Selon le Littré, la généalogie est une suite d’ancêtres qui définit une filiation. Mais quelle filiation ? Celle du sang ou celle du cœur. Vous me répondrez celle du sang bien sûr. Vraiment ?

 

Dans son billet La généalogie expliquée à ma cousine, Jordi écrit une lettre ouverte à sa cousine qui part à la recherche de ses « origines du cœur », celles de sa famille adoptive, ce qui, comme il l’écrit, donne encore plus de saveurs à cette recherche.
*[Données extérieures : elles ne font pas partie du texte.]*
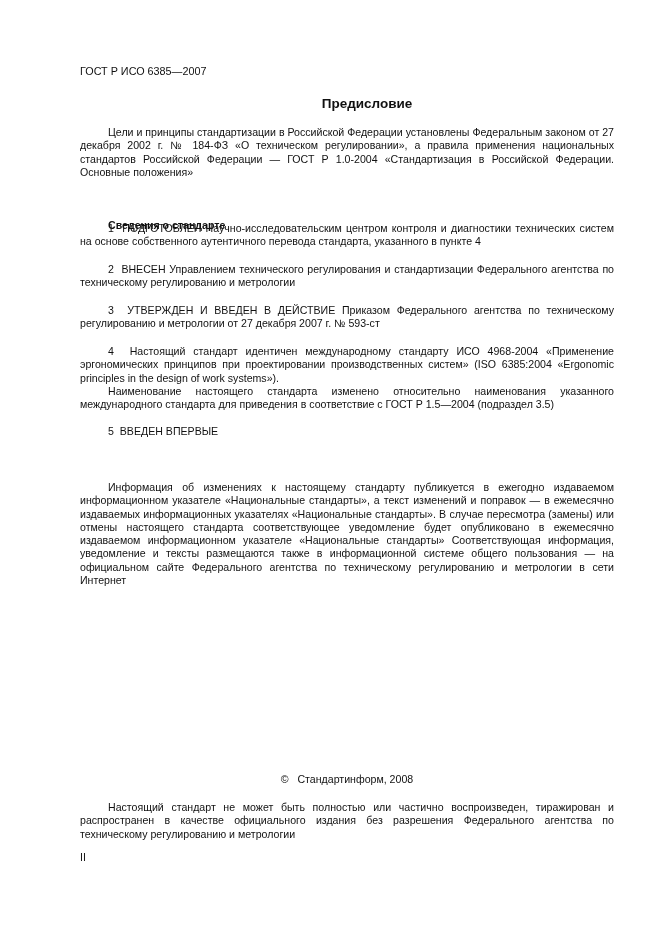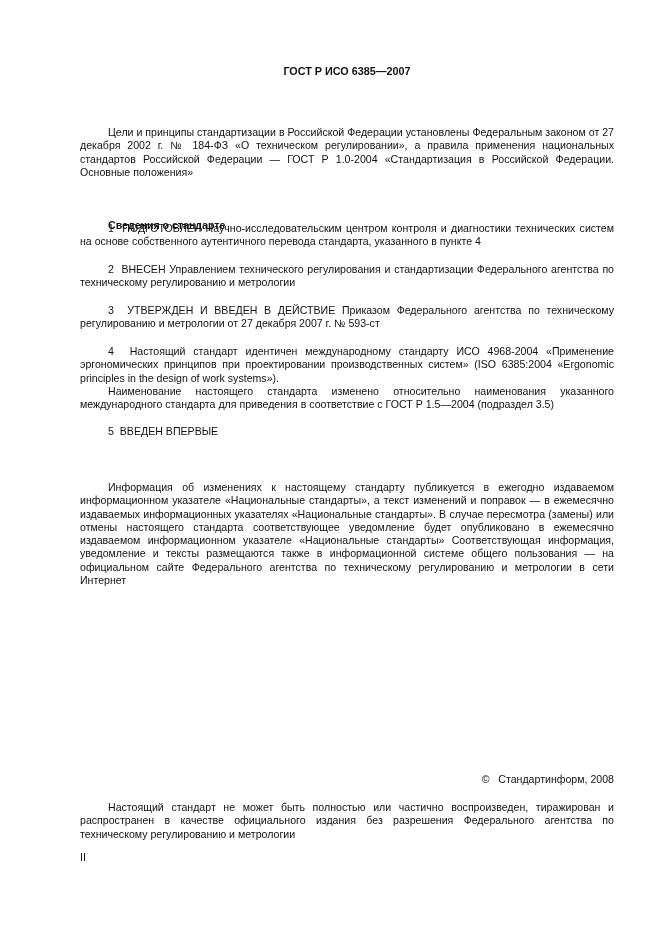--- a/index.html
+++ b/index.html
@@ -22,23 +22,22 @@
       left: 0; top: 0;
       width: 661px; height: 936px;
     }
     .abs {
       position: absolute;
       left: 80px;
       width: 534px;
     }
     .header-code {
       top: 65px;
-      font-weight: bold;
+      font-weight: normal;
       font-size: 10.8px;
-      text-align: center;
     }
     .title {
       top: 97px;
       left: 80px;
       width: 534px;
       text-align: center;
       font-weight: bold;
       font-size: 13.5px;
       padding-left: 40px;
       box-sizing: border-box;
@@ -47,21 +46,21 @@
       margin: 0;
       text-align: justify;
       text-indent: 28px;
     }
     .just-last {
       text-align-last: left;
     }
     .bold { font-weight: bold; }
     .italic { }
     .right {
-      text-align: right;
+      text-align: center;
       text-indent: 0;
     }
     .noindent { text-indent: 0; }
     .p-intro { top: 126px; }
     .p-info-head { top: 195px; margin-top: 24px; }
     .p-item1 { top: 222px; }
     .p-item2 { top: 263px; }
     .p-item3 { top: 304px; }
     .p-item4 { top: 345px; }
     .p-item5 { top: 425px; }
@@ -70,20 +69,21 @@
     .p-rights { top: 801px; }
     .p-pagenum { top: 851px; }
   </style>
 </head>
 <body>
 
 <div class="page">
 
   <div class="abs header-code">ГОСТ Р ИСО 6385—2007</div>
 
+  <div class="abs title">Предисловие</div>
 
   <p class="abs p-intro just-last">Цели и принципы стандартизации в Российской Федерации установлены Федеральным законом от 27 декабря 2002 г. № 184-ФЗ «О техническом регулировании», а правила применения национальных стандартов Российской Федерации — ГОСТ Р 1.0-2004 «Стандартизация в Российской Федерации. Основные положения»</p>
 
   <p class="abs p-info-head bold">Сведения о стандарте</p>
 
   <p class="abs p-item1 just-last"><span>1</span>&nbsp;&nbsp;<span>ПОДГОТОВЛЕН</span> <span>Научно-исследовательским центром контроля и диагностики технических систем на основе собственного аутентичного перевода стандарта, указанного в пункте 4</span></p>
 
   <p class="abs p-item2 just-last"><span>2</span>&nbsp;&nbsp;<span>ВНЕСЕН</span> <span>Управлением технического регулирования и стандартизации Федерального агентства по техническому регулированию и метрологии</span></p>
 
   <p class="abs p-item3 just-last"><span>3</span>&nbsp;&nbsp;<span>УТВЕРЖДЕН И ВВЕДЕН В ДЕЙСТВИЕ</span> <span>Приказом Федерального агентства по техническому регулированию и метрологии от 27 декабря 2007 г. № 593-ст</span></p>

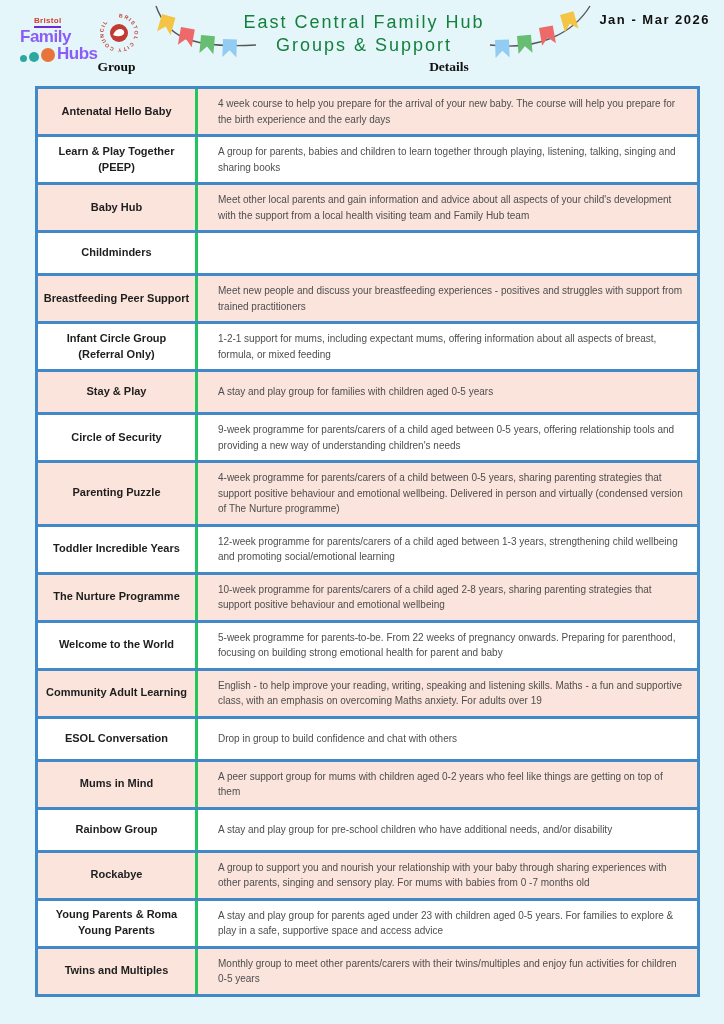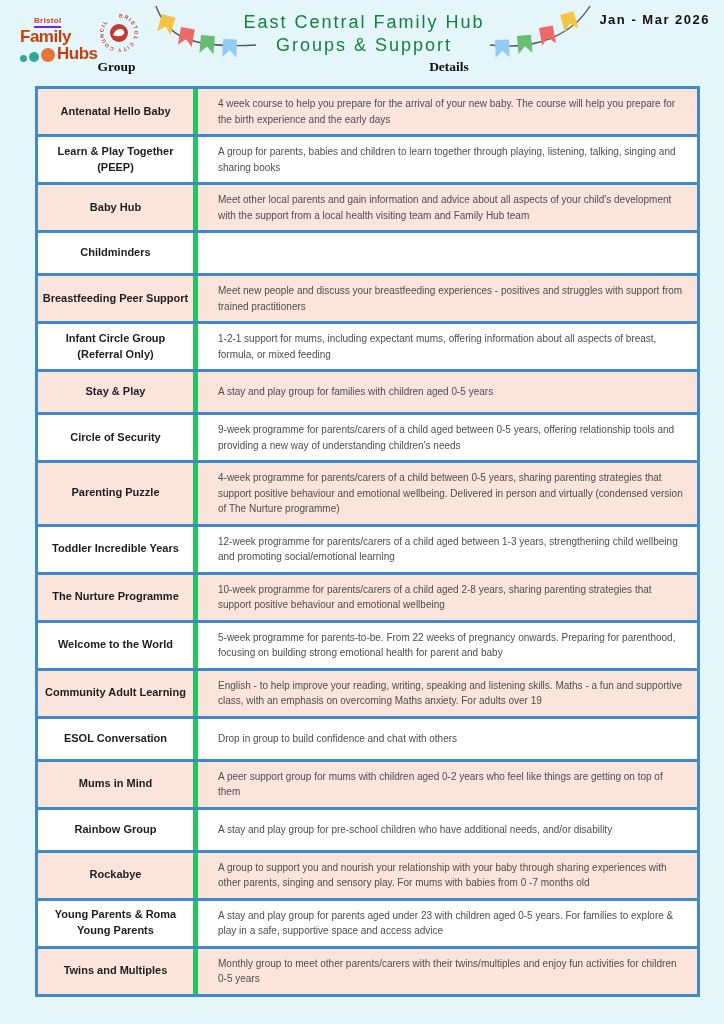--- a/index.html
+++ b/index.html
@@ -6,21 +6,21 @@
   html,body { width:724px; height:1024px; }
   body { font-family:"Liberation Sans", sans-serif; }
   .page {
     position:relative; width:724px; height:1024px;
     background:#e4f6fa; overflow:hidden;
   }
 
   
   .fh-logo { position:absolute; left:20px; top:10px; width:78px; line-height:1; }
   .fh-bristol { color:#d6382f; font-size:8px; font-weight:bold; letter-spacing:.3px; margin-left:14px; border-bottom:2px solid #6d28d9; display:inline-block; padding-bottom:1px; }
-  .fh-word { color:#c2410c; font-weight:bold; font-size:17px; letter-spacing:-.5px; }
+  .fh-word { color:#8b5cf6; font-weight:bold; font-size:17px; letter-spacing:-.5px; }
   .fh-hubs-row { display:flex; align-items:flex-end; }
   .dots { display:flex; align-items:flex-end; margin-right:2px; }
   .dots i { display:block; border-radius:50%; }
   .dots .d1 { width:7px; height:7px; background:#2ba9a0; margin-right:2px; }
   .dots .d2 { width:10px; height:10px; background:#2ba9a0; margin-right:2px; }
   .dots .d3 { width:14px; height:14px; background:#e8743c; }
 
   .council { position:absolute; left:98px; top:12px; width:42px; height:42px; }
 
   .bunting { position:absolute; top:4px; }
@@ -42,21 +42,21 @@
   
   .tbl {
     position:absolute; left:35px; top:86px; width:665px;
     border:3px solid #4189c7; background:#fff;
   }
   .row { display:flex; border-bottom:3px solid #4189c7; min-height:43px; }
   .row:last-child { border-bottom:none; }
   .row:nth-child(odd)  { background:#fae4dc; }
   .row:nth-child(even) { background:#ffffff; }
   .cell-group {
-    width:160px; border-right:5px solid #22c55e;
+    width:160px; border-right:3px solid #22c55e;
     display:flex; align-items:center; justify-content:center;
     text-align:center; padding:6px 1px;
     font-size:11px; font-weight:bold; color:#1e1e1e;
     line-height:1.45; white-space:pre-line;
   }
   .cell-details {
     flex:1; display:flex; align-items:center;
     padding:7px 14px 7px 20px;
     font-size:10px; color:#4e4e4e; line-height:1.55;
   }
J’ai toujours présenté dans ce blog mes ancêtres directs ou ceux de mon mari jusqu’à aujourd’hui.

 

 

Vous connaissez maintenant l’histoire de mon grand-père paternel Marcel SIMARD, mort en 1940. Bien que je n’ai pas connu mon grand-père biologique, j’ai grandit avec un grand-père qui m’a tout autant apporté de bonheur, Marcel VAURABOURG, à qui je veux rendre hommage aujourd’hui.

 

Né le 18 avril 1920 de père inconnu, il est reconnu par sa mère Henriette VAURABOURG 10 jours plus tard.

Employé aux établissements BOHIN à Saint-Sulpice-Sur-Risle (61) en tant qu’ouvrier spécialisé sur machine, jusqu’au 4 novembre 1942, date de sa déportation à Nordhausen en Allemagne où il travaillait à l’usine Nordwerk (assemblage d’avions).

 

Etablissements BOHIN, Saint-Sulpice-Sur-Risle

 

Entrée de l’usine des V2 de Nordhausen

Il est démobilisé en 1946

Fiche de démobilisation

De cette période, je sais peu de choses, mon grand-père étant très discret sur cette période.

Homme de caractère, je sais qu’il s’est évadé au moins deux fois du STO pour être repris.

Au retour d’une de ses évasions il aurait vécu une scène familiale douloureuse qui le coupe du peu de famille qu’il lui reste.

Il rencontre par la suite ma grand-mère, veuve avec 4 enfants. C’est naturellement qu’il les élèvera comme ses propres enfants et fera de même avec ses petits-enfants.

 

Il décède en 1991 mais est toujours vivant dans mon cœur.